• _EXERCISE AIM_:
Your answer should be every line of the records that contains the word "discount".

• _DATASET_:
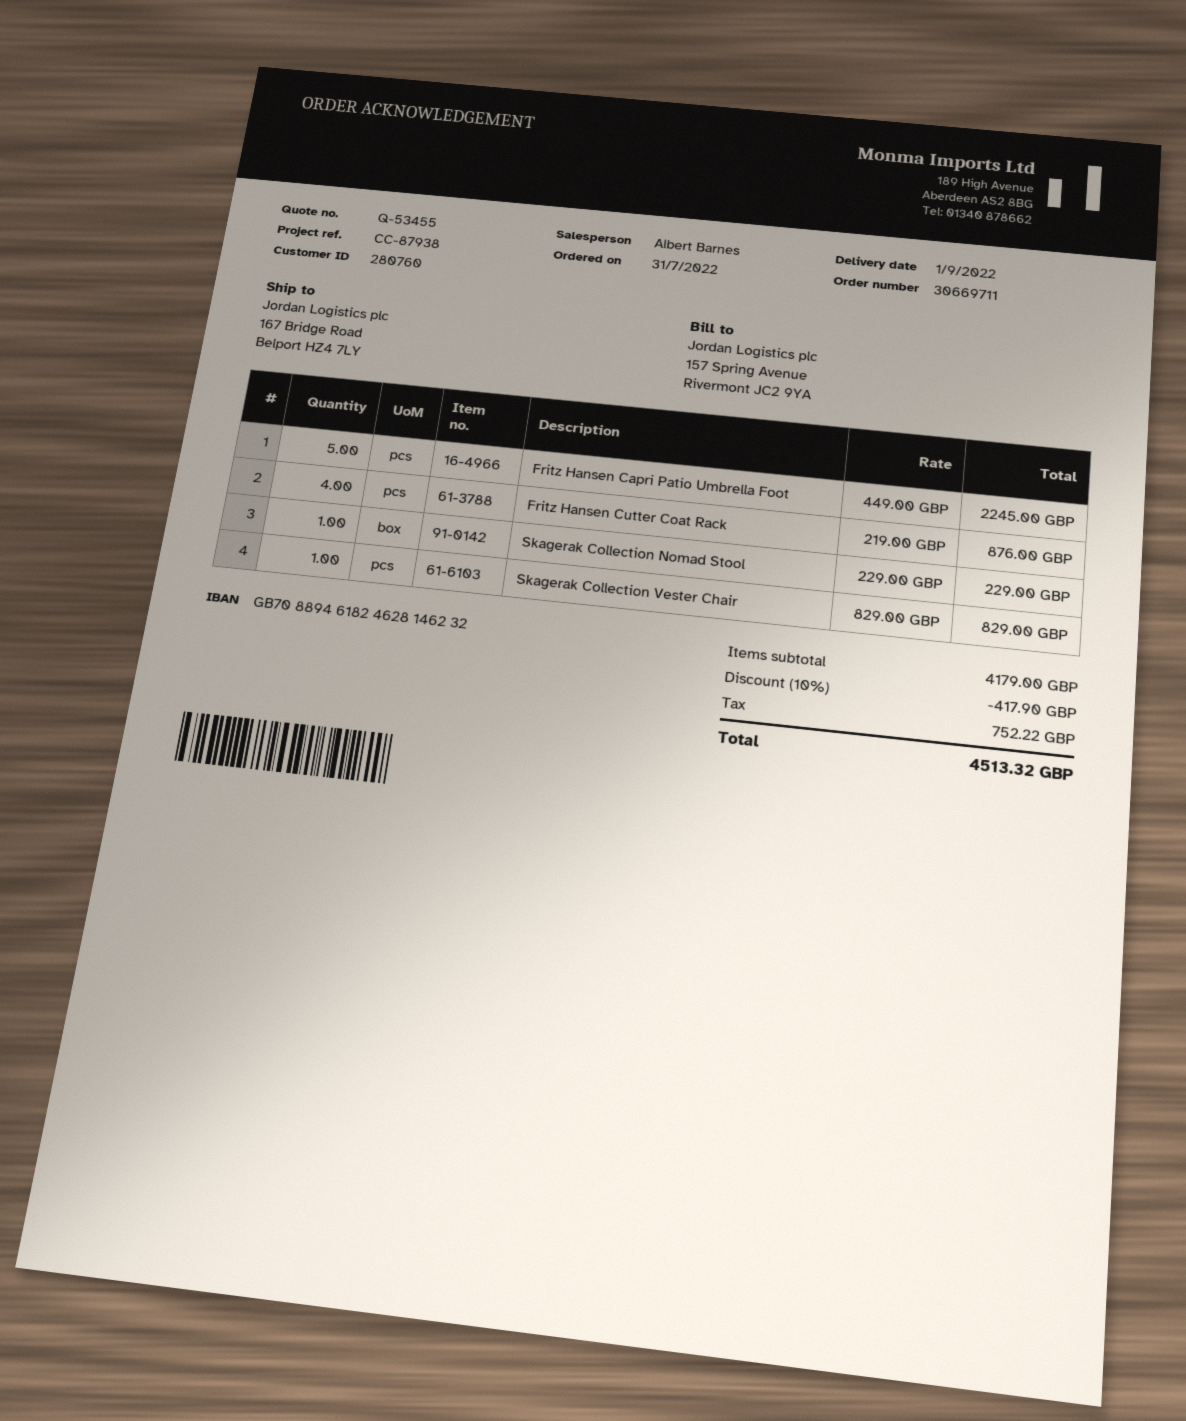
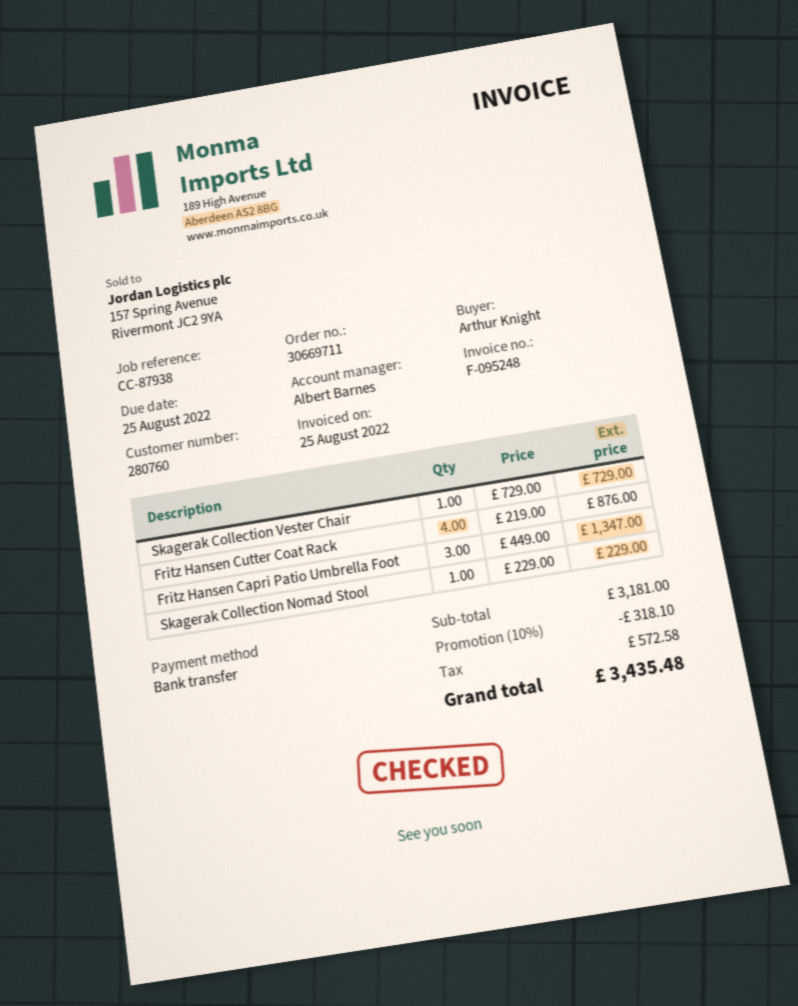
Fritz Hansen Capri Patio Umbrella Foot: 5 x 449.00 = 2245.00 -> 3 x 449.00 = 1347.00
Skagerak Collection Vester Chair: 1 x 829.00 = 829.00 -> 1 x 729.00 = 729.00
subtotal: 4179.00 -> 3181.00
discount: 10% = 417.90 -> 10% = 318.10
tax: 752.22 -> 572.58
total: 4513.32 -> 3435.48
==
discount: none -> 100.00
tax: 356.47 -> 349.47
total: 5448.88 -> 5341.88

• _SOLUTION TO THE EXERCISE_:
discount: 10% = 417.90 -> 10% = 318.10
discount: none -> 100.00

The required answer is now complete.